Requirement> From the records below, copy each line in which the string "Loader" occurs.

◇ ◇ ◇

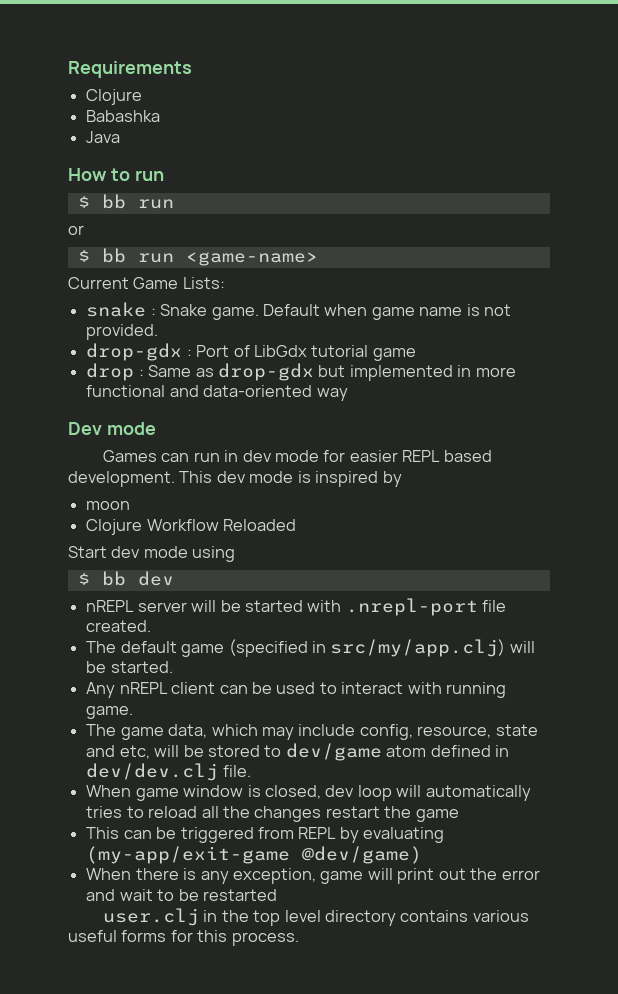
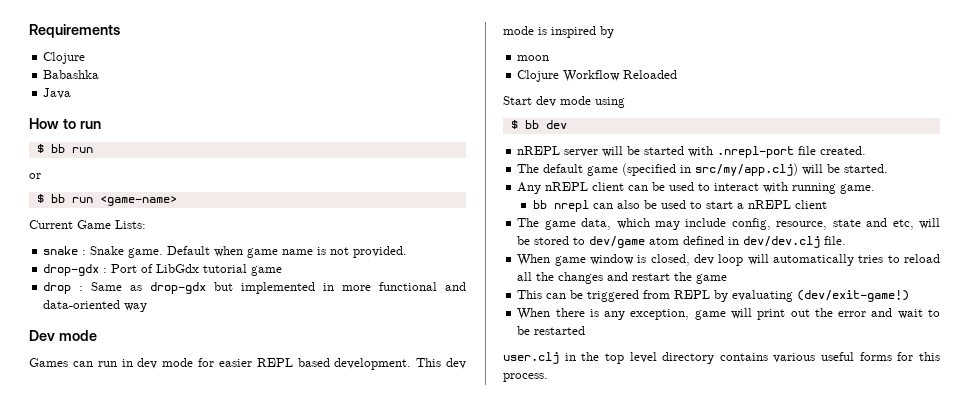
+ bb nrepl can also be used to start a nREPL client
- When game window is closed, dev loop will automatically tries to reload all the changes restart the game
+ When game window is closed, dev loop will automatically tries to reload all the changes and restart the game
- This can be triggered from REPL by evaluating (my-app/exit-game @dev/game)
+ This can be triggered from REPL by evaluating (dev/exit-game!)

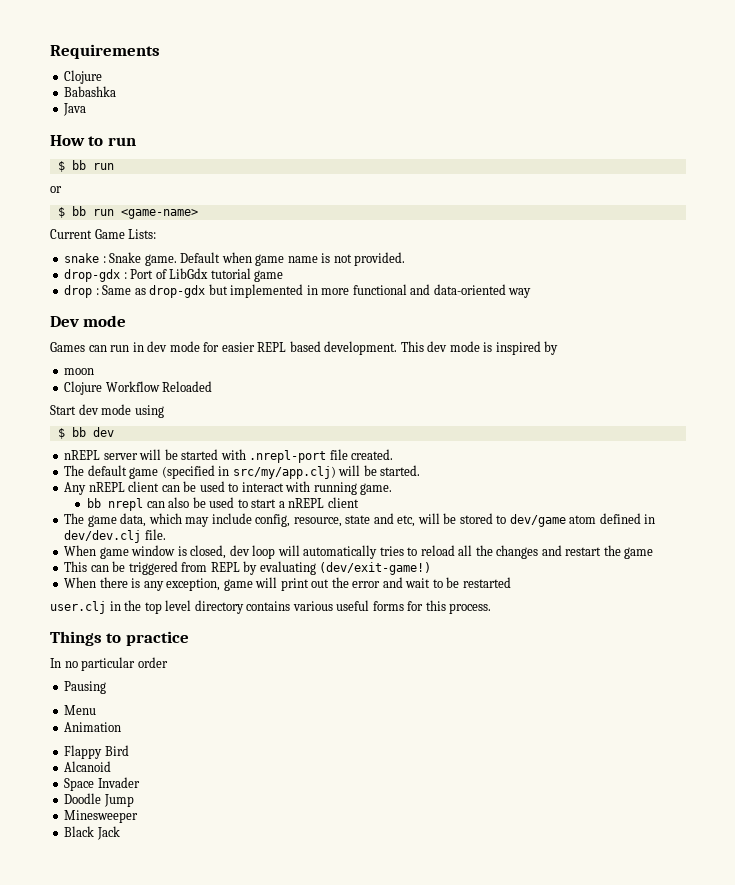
+ Things to practice
+ In no particular order
+ Pausing
+ Menu
+ Animation
+ Flappy Bird
+ Alcanoid
+ Space Invader
+ Doodle Jump
+ Minesweeper
+ Black Jack

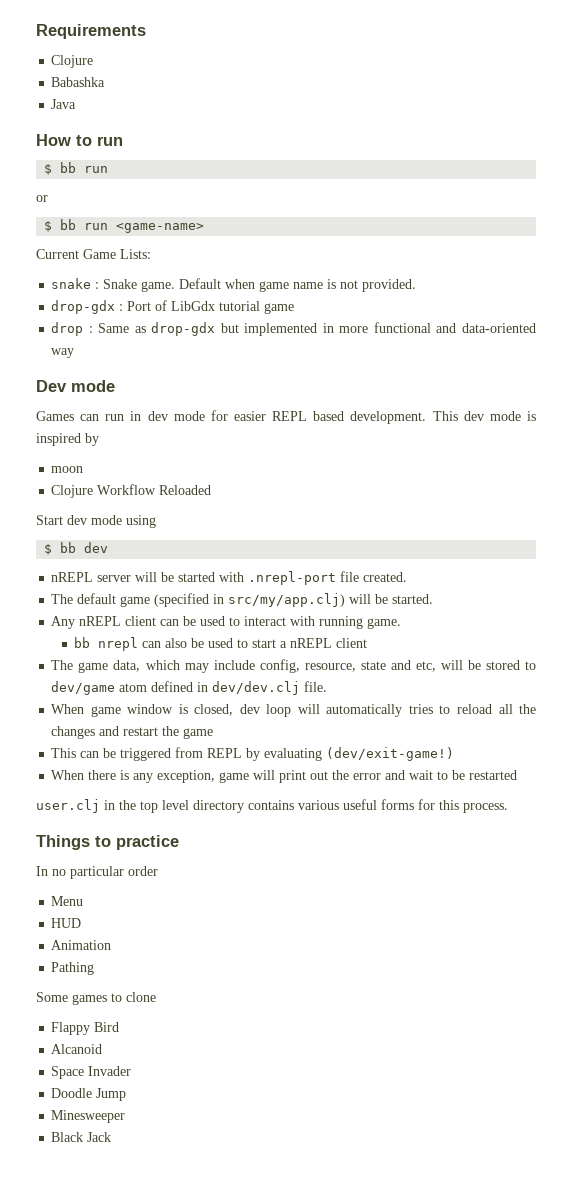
- Pausing
+ HUD
+ Pathing
+ Some games to clone

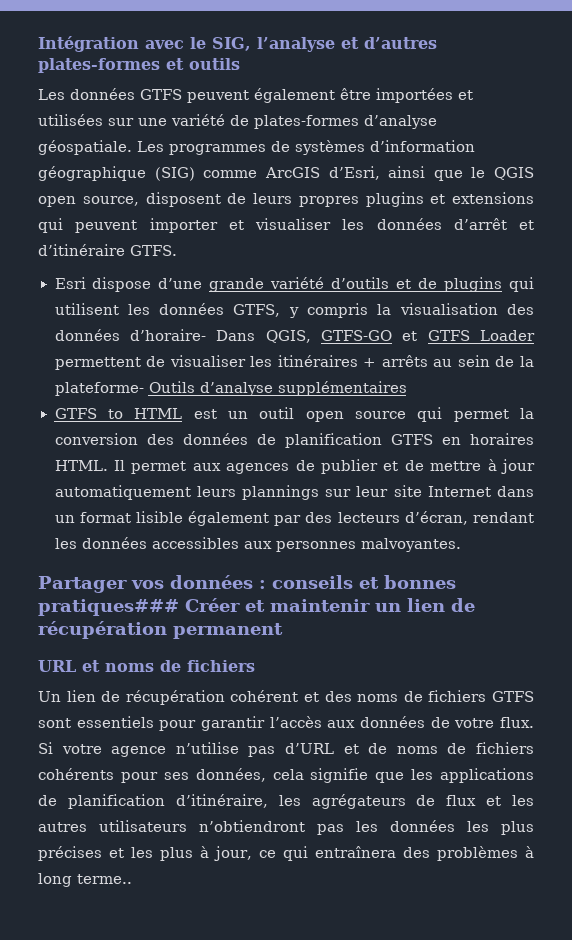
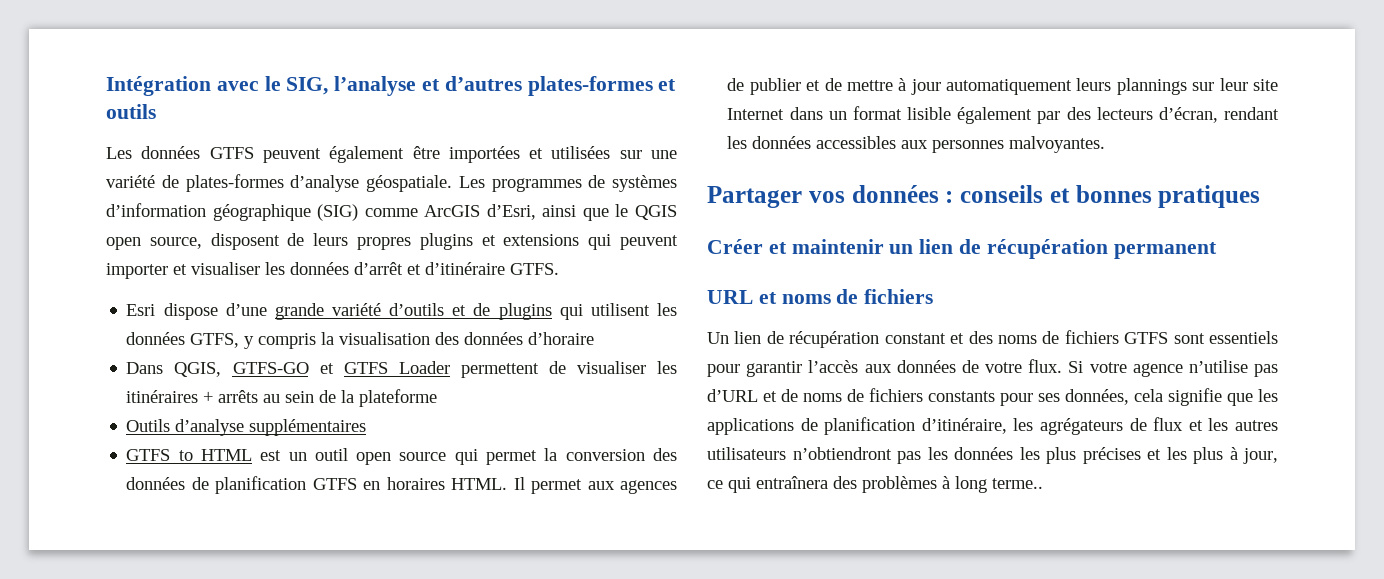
- Esri dispose d’une grande variété d’outils et de plugins qui utilisent les données GTFS, y compris la visualisation des données d’horaire- Dans QGIS, GTFS-GO et GTFS Loader permettent de visualiser les itinéraires + arrêts au sein de la plateforme- Outils d’analyse supplémentaires
+ Esri dispose d’une grande variété d’outils et de plugins qui utilisent les données GTFS, y compris la visualisation des données d’horaire
+ Dans QGIS, GTFS-GO et GTFS Loader permettent de visualiser les itinéraires + arrêts au sein de la plateforme
+ Outils d’analyse supplémentaires
- Partager vos données : conseils et bonnes pratiques### Créer et maintenir un lien de récupération permanent
+ Partager vos données : conseils et bonnes pratiques
+ Créer et maintenir un lien de récupération permanent
- Un lien de récupération cohérent et des noms de fichiers GTFS sont essentiels pour garantir l’accès aux données de votre flux.
+ Un lien de récupération constant et des noms de fichiers GTFS sont essentiels pour garantir l’accès aux données de votre flux.
- Si votre agence n’utilise pas d’URL et de noms de fichiers cohérents pour ses données, cela signifie que les applications de planification d’itinéraire, les agrégateurs de flux et les autres utilisateurs n’obtiendront pas les données les plus précises et les plus à jour, ce qui entraînera des problèmes à long terme..
+ Si votre agence n’utilise pas d’URL et de noms de fichiers constants pour ses données, cela signifie que les applications de planification d’itinéraire, les agrégateurs de flux et les autres utilisateurs n’obtiendront pas les données les plus précises et les plus à jour, ce qui entraînera des problèmes à long terme..

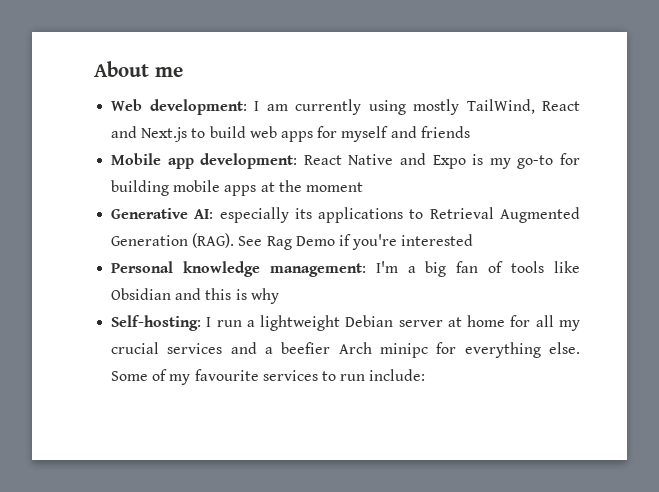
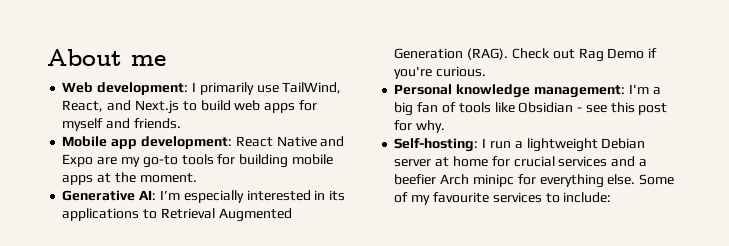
- Web development: I am currently using mostly TailWind, React and Next.js to build web apps for myself and friends
+ Web development: I primarily use TailWind, React, and Next.js to build web apps for myself and friends.
- Mobile app development: React Native and Expo is my go-to for building mobile apps at the moment
+ Mobile app development: React Native and Expo are my go-to tools for building mobile apps at the moment.
- Generative AI: especially its applications to Retrieval Augmented Generation (RAG).
+ Generative AI: I’m especially interested in its applications to Retrieval Augmented Generation (RAG).
- See Rag Demo if you're interested
+ Check out Rag Demo if you're curious.
- Personal knowledge management: I'm a big fan of tools like Obsidian and this is why
+ Personal knowledge management: I'm a big fan of tools like Obsidian - see this post for why.
- Self-hosting: I run a lightweight Debian server at home for all my crucial services and a beefier Arch minipc for everything else.
+ Self-hosting: I run a lightweight Debian server at home for crucial services and a beefier Arch minipc for everything else.
- Some of my favourite services to run include:
+ Some of my favourite services to include:

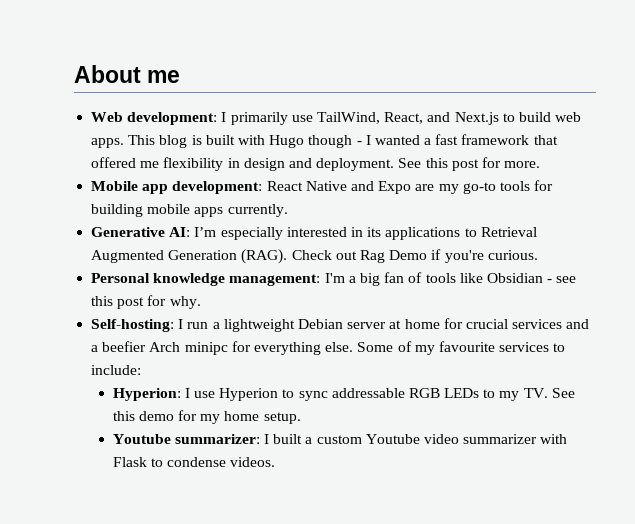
- Web development: I primarily use TailWind, React, and Next.js to build web apps for myself and friends.
+ Web development: I primarily use TailWind, React, and Next.js to build web apps. This blog is built with Hugo though - I wanted a fast framework that offered me flexibility in design and deployment. See this post for more.
- Mobile app development: React Native and Expo are my go-to tools for building mobile apps at the moment.
+ Mobile app development: React Native and Expo are my go-to tools for building mobile apps currently.
+ Hyperion: I use Hyperion to sync addressable RGB LEDs to my TV. See this demo for my home setup.
+ Youtube summarizer: I built a custom Youtube video summarizer with Flask to condense videos.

◇ ◇ ◇

Exercise output>
- Esri dispose d’une grande variété d’outils et de plugins qui utilisent les données GTFS, y compris la visualisation des données d’horaire- Dans QGIS, GTFS-GO et GTFS Loader permettent de visualiser les itinéraires + arrêts au sein de la plateforme- Outils d’analyse supplémentaires
+ Dans QGIS, GTFS-GO et GTFS Loader permettent de visualiser les itinéraires + arrêts au sein de la plateforme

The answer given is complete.